Если не русский мир, не совок…то что нас может объединять? Я говорю сейчас об Украине, России, Беларуси.
Я думаю, все-таки мы славяне. Это должно нас объединять, мне так кажется. Во всяком случае, я не чувствую себя в России… В сегодняшней России я чувствую себя неуютно, а вообще я люблю Россию, люблю русскую культуру, русскую музыку, русскую литературу. Я не люблю Путина и Шойгу, но это не значит, что я не люблю Россию и русских людей. У меня много друзей русских.
Мое поколение не могло себе никогда представить, что наших одногодок будут когда-то отправлять в Сибирь, в Магадан. Я говорю об Олеге Сенцове, Надежде Савченко и многих других. Что бы вы сказали им?
Когда я писала письмо Надежде Савченко, я написала ей, что желаю ей мужества и идеализма. Врмя трудное, опасное, и без доли идеализма не выжить. Поэтому — всем им мужества и идеализма, этой веры. Никогда не будет так совершенно и справедливо — жизнь она очень сложная, она всякая. Но все-таки — верить.
Вы сказали, что пропаганда — это преступление….
То, что делают русские журналисты на телевидении — это преступление.
С чем его можно сопоставить? Ведь многие говорят — это просто мнение…
Какое же это мнение? Они делают то, что не сделал Ельцин: не дал переменам это пропагандистское сопровождение, чтобы объяснять людям, что происходит. Почему, как, что мы можем, что не можем — то, что делают в Европе. Там, если кризис — все время телевидение объясняет, как будет, что будет, что делается. А тут пренебрегли народом, как будто он понимает, что такое свобода, когда нечего ребенку кушать. Путин это учел. И он, конечно, использует это ужасно. И я могу сказать, он добился результатов. Потому что такую ненависть, которую он насадил в Украине везде — я даже о себе читаю — я и бендеровка, и русофобка… Бендеровка я потому, что рассказала, как меня спасла настоятельница монастыря, когда я умирала маленькая отец пошел и она сказала, чтоб ему давали поллитра козьего молока.
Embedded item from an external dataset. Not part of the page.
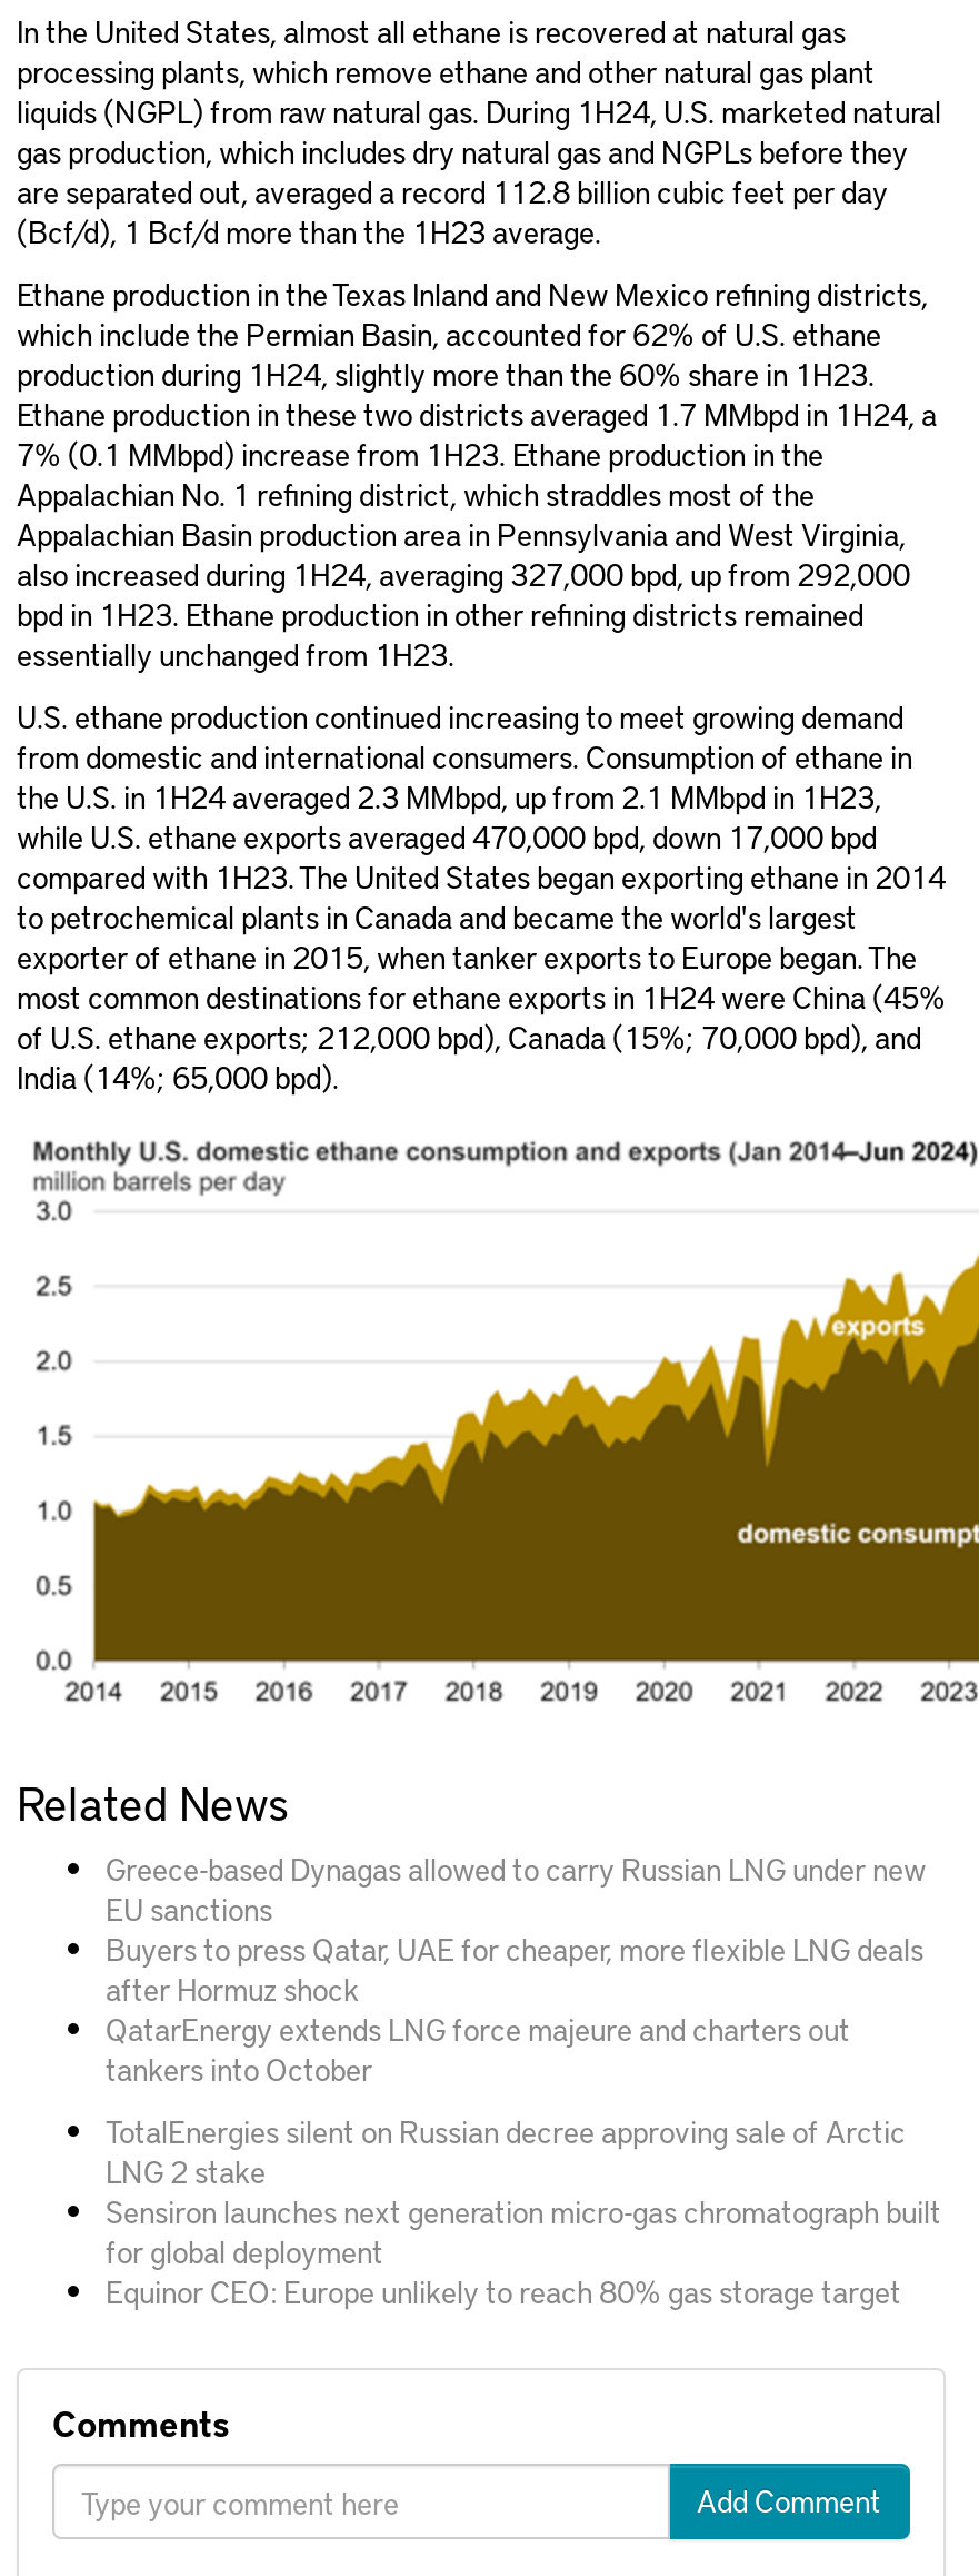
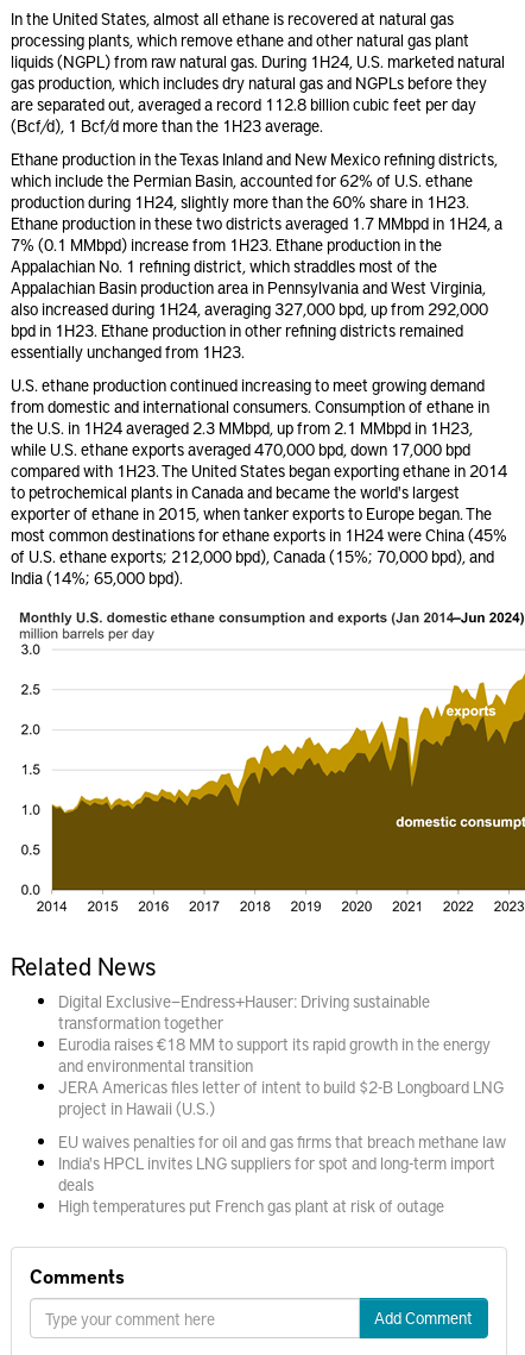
[106,1847,926,2090] Greece-based Dynagas allowed to carry Russian LNG under new | EU sanctions | Buyers to press Qatar, UAE for cheaper, more flexible LNG deals | after Hormuz shock | QatarEnergy extends LNG force majeure and charters out | tankers into October -> [58,990,504,1119] Digital Exclusive—Endress+Hauser: Driving sustainable | transformation together | Eurodia raises €18 MM to support its rapid growth in the energy | and environmental transition | JERA Americas files letter of intent to build $2-B Longboard LNG | project in Hawaii (U.S.)
[106,2110,941,2312] TotalEnergies silent on Russian decree approving sale of Arctic | LNG 2 stake | Sensiron launches next generation micro-gas chromatograph built | for global deployment | Equinor CEO: Europe unlikely to reach 80% gas storage target -> [58,1130,506,1217] EU waives penalties for oil and gas firms that breach methane law | India's HPCL invites LNG suppliers for spot and long-term import | deals | High temperatures put French gas plant at risk of outage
Что для вас сегодня Украина?
Это моя вторая родина. Я очень горжусь, что я украинка. Все время переживаю за вас. Я уже рассказывала, я видела какой то ролик — как везли погибших ребят, из-под Иловайска, или я не помню откуда — и вдоль дороги стояли на коленях украинцы. Смотреть на это было невозможно.
Вспоминая вашу книгу об афганской войне, в голову приходит мысль о том, что мирные люди погибали и от рук украинских военных? С чего для общества начинается признание: я совершил преступление?
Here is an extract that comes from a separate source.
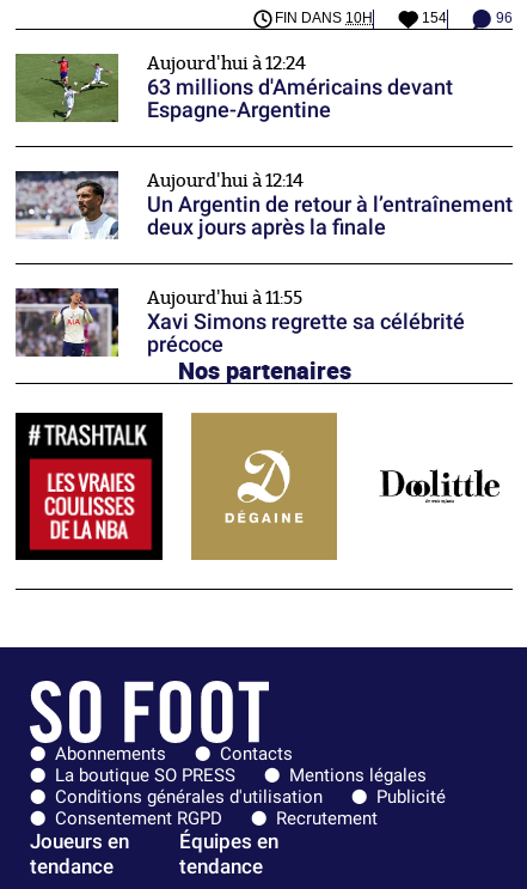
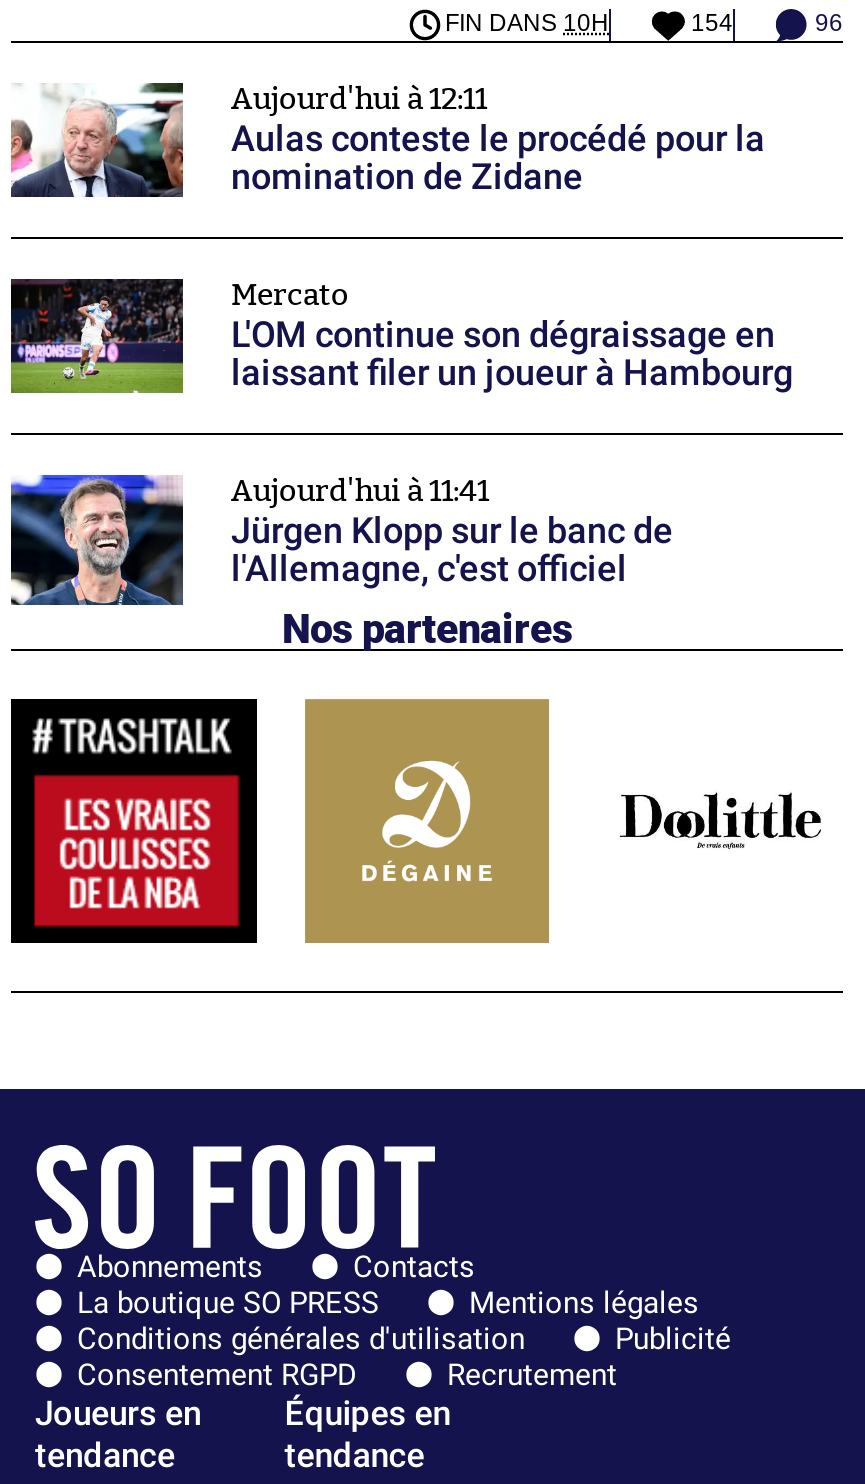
[14,53,453,123] [image] | Aujourd'hui à 12:24 | 63 millions d'Américains devant | Espagne-Argentine -> [11,83,765,199] [image] | Aujourd'hui à 12:11 | Aulas conteste le procédé pour la | nomination de Zidane
[16,170,513,239] [image] | Aujourd'hui à 12:14 | Un Argentin de retour à l’entraînement | deux jours après la finale -> [9,279,793,395] [image] | Mercato | L'OM continue son dégraissage en | laissant filer un joueur à Hambourg
[16,287,465,358] [image] | Aujourd'hui à 11:55 | Xavi Simons regrette sa célébrité | précoce -> [11,473,673,607] [image] | Aujourd'hui à 11:41 | Jürgen Klopp sur le banc de | l'Allemagne, c'est officiel

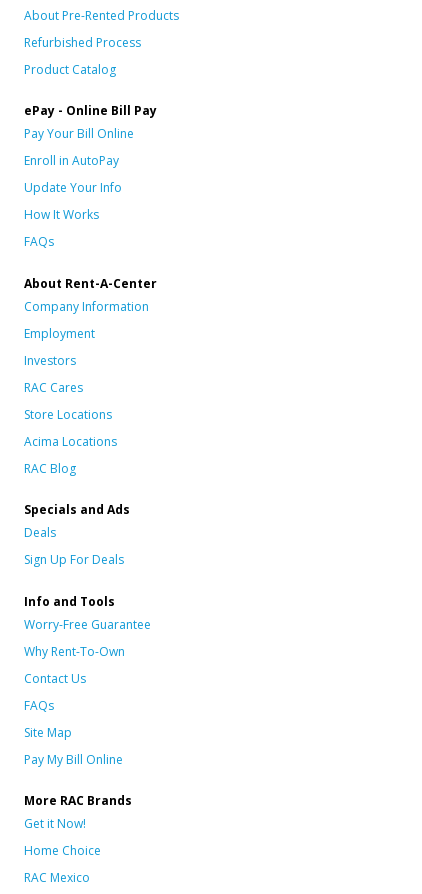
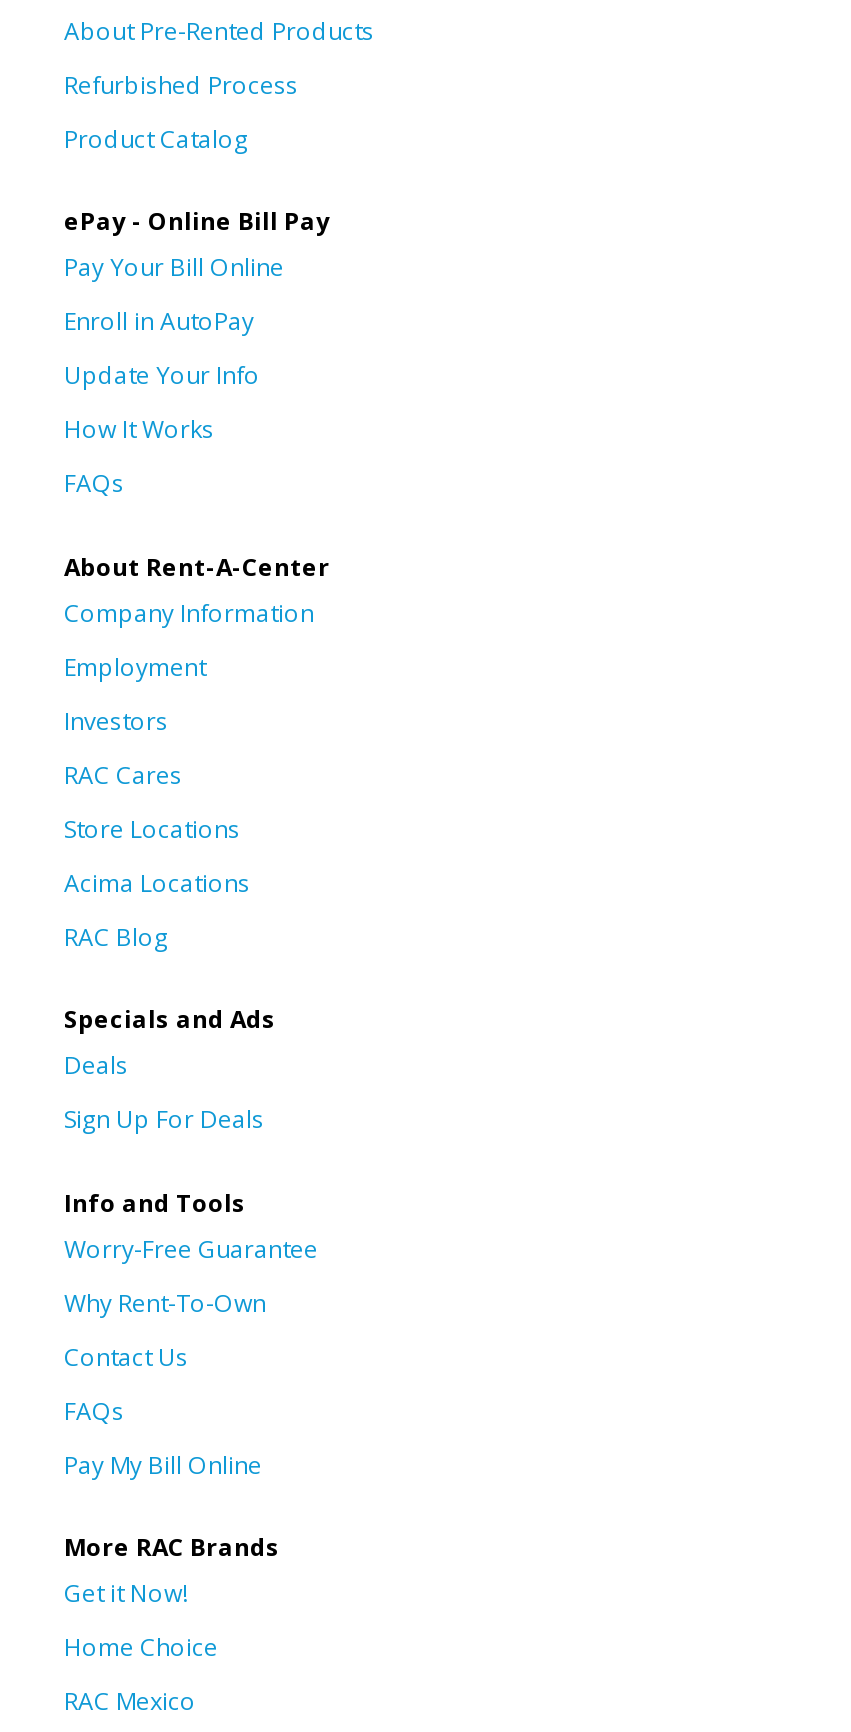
[24,724,72,741] Site Map -> none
Вот сейчас в России: эти солдаты совершают преступление, но из них делают героев. Для того, чтобы преступление стало преступлением, об этом должно сказать государство, общество, церковь. Но если вы имеете в виду Россию…
И себя.
Это нужно рассматривать в контексте — что считать преступлением? Я не назову это преступлением, но грехом. Надо верить в будущее и не совершать греха неверия.